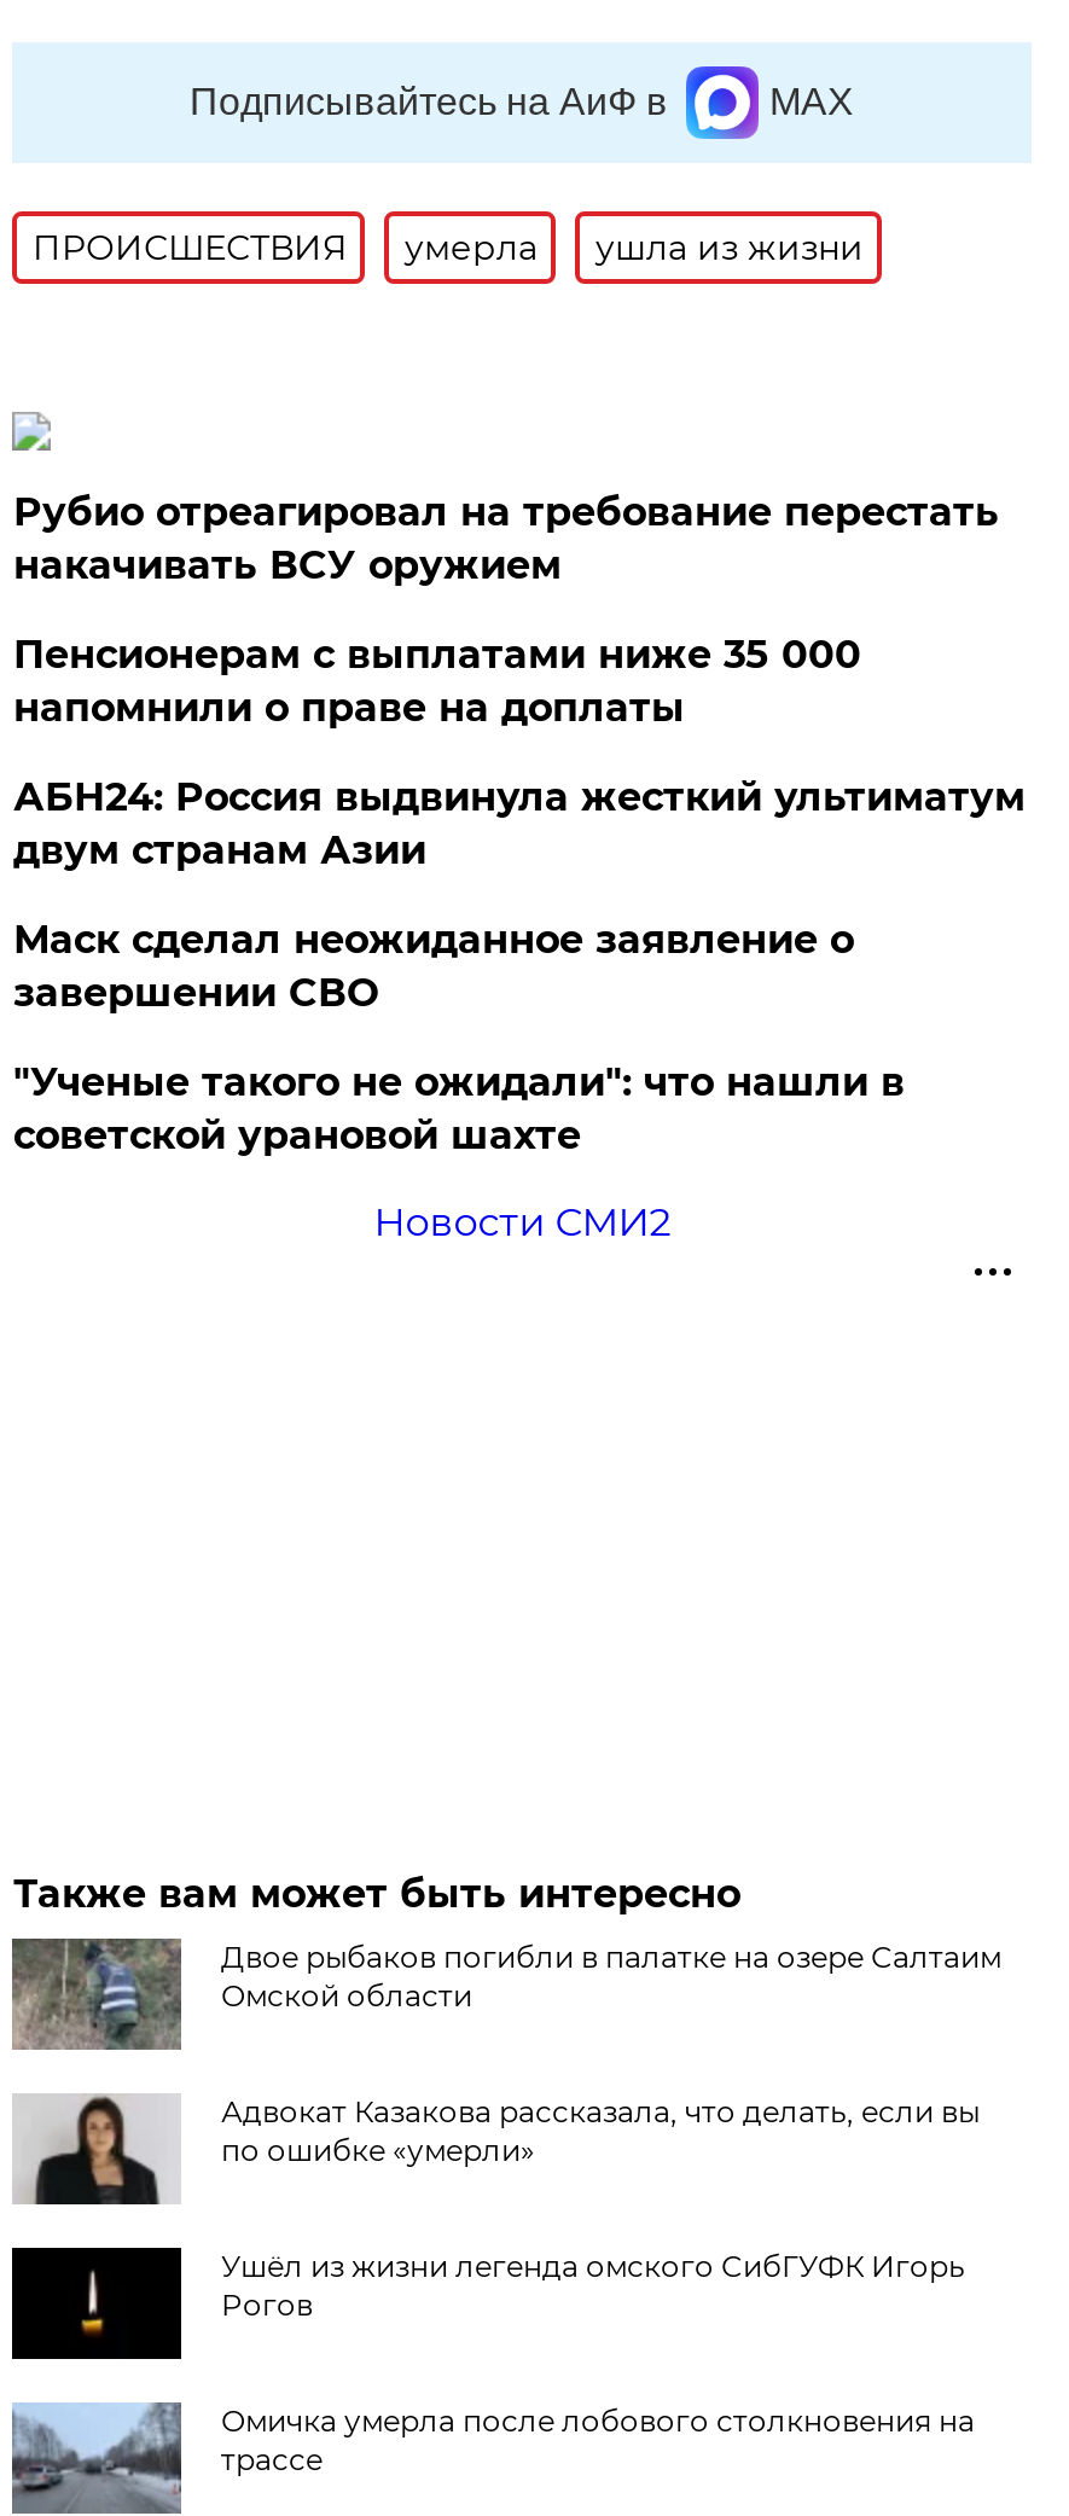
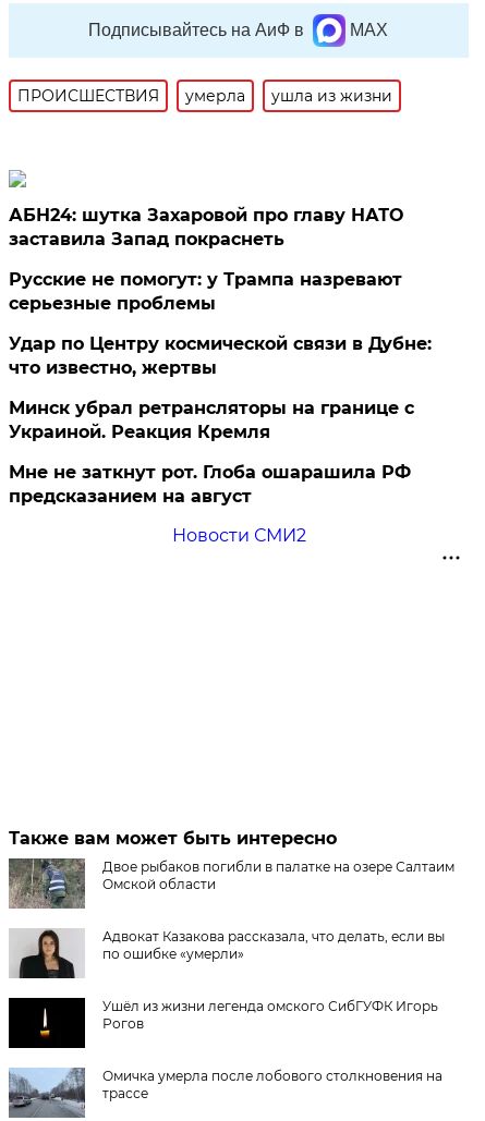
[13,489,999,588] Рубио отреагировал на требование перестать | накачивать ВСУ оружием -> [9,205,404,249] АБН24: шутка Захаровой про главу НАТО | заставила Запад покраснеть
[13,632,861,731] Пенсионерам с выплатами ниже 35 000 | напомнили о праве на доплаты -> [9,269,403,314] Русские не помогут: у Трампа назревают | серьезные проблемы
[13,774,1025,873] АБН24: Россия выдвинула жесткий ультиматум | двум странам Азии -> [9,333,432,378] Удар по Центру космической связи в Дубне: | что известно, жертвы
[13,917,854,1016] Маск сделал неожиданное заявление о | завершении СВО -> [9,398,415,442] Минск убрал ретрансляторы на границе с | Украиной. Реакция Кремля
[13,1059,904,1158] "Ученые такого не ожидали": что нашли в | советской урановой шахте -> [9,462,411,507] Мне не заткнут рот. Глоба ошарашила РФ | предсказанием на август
◇ ◇ ◇ ◇ ◇
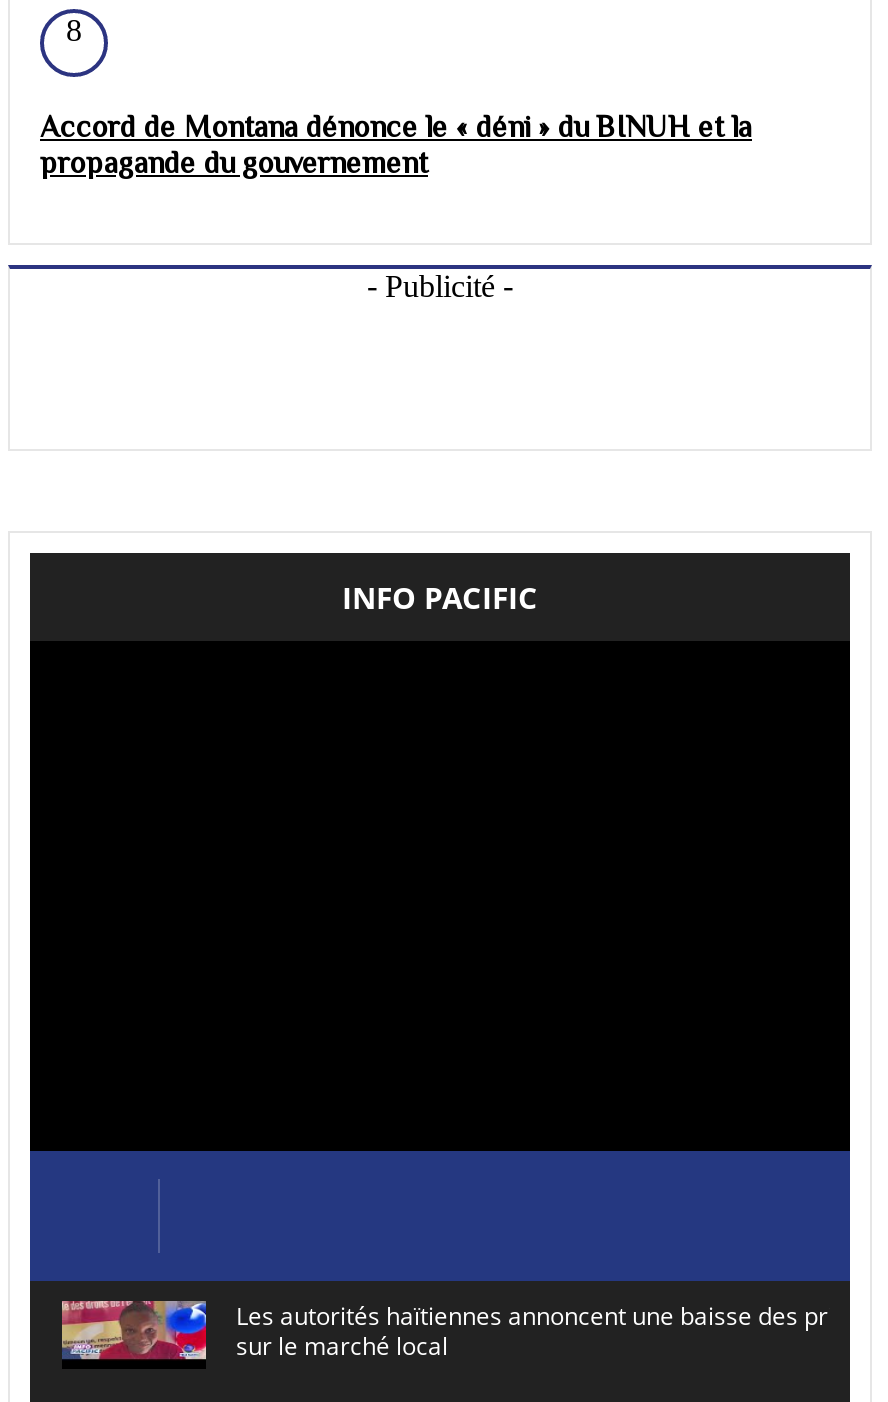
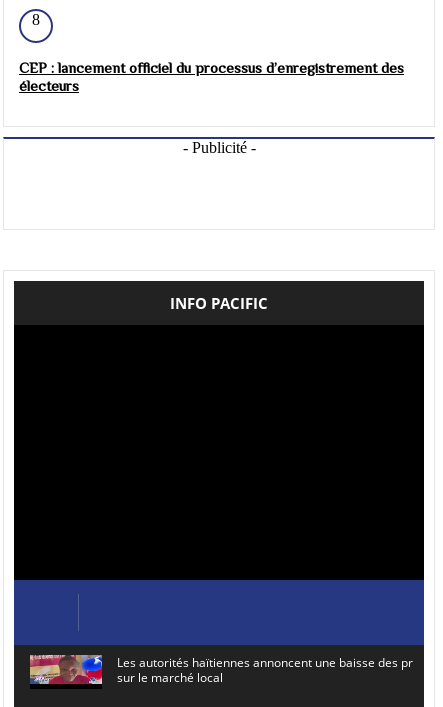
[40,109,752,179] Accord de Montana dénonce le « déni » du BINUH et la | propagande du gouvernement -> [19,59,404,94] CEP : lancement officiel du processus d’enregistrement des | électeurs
◇ ◇ ◇ ◇ ◇
* _TASK PROMPT_
Return, unchanged, the run of lines above that opens with the line containing "[13,917,854,1016] Маск сделал" and closes with the line containing "предсказанием на август". Include both.

* _THE ANSWER_
[13,917,854,1016] Маск сделал неожиданное заявление о | завершении СВО -> [9,398,415,442] Минск убрал ретрансляторы на границе с | Украиной. Реакция Кремля
[13,1059,904,1158] "Ученые такого не ожидали": что нашли в | советской урановой шахте -> [9,462,411,507] Мне не заткнут рот. Глоба ошарашила РФ | предсказанием на август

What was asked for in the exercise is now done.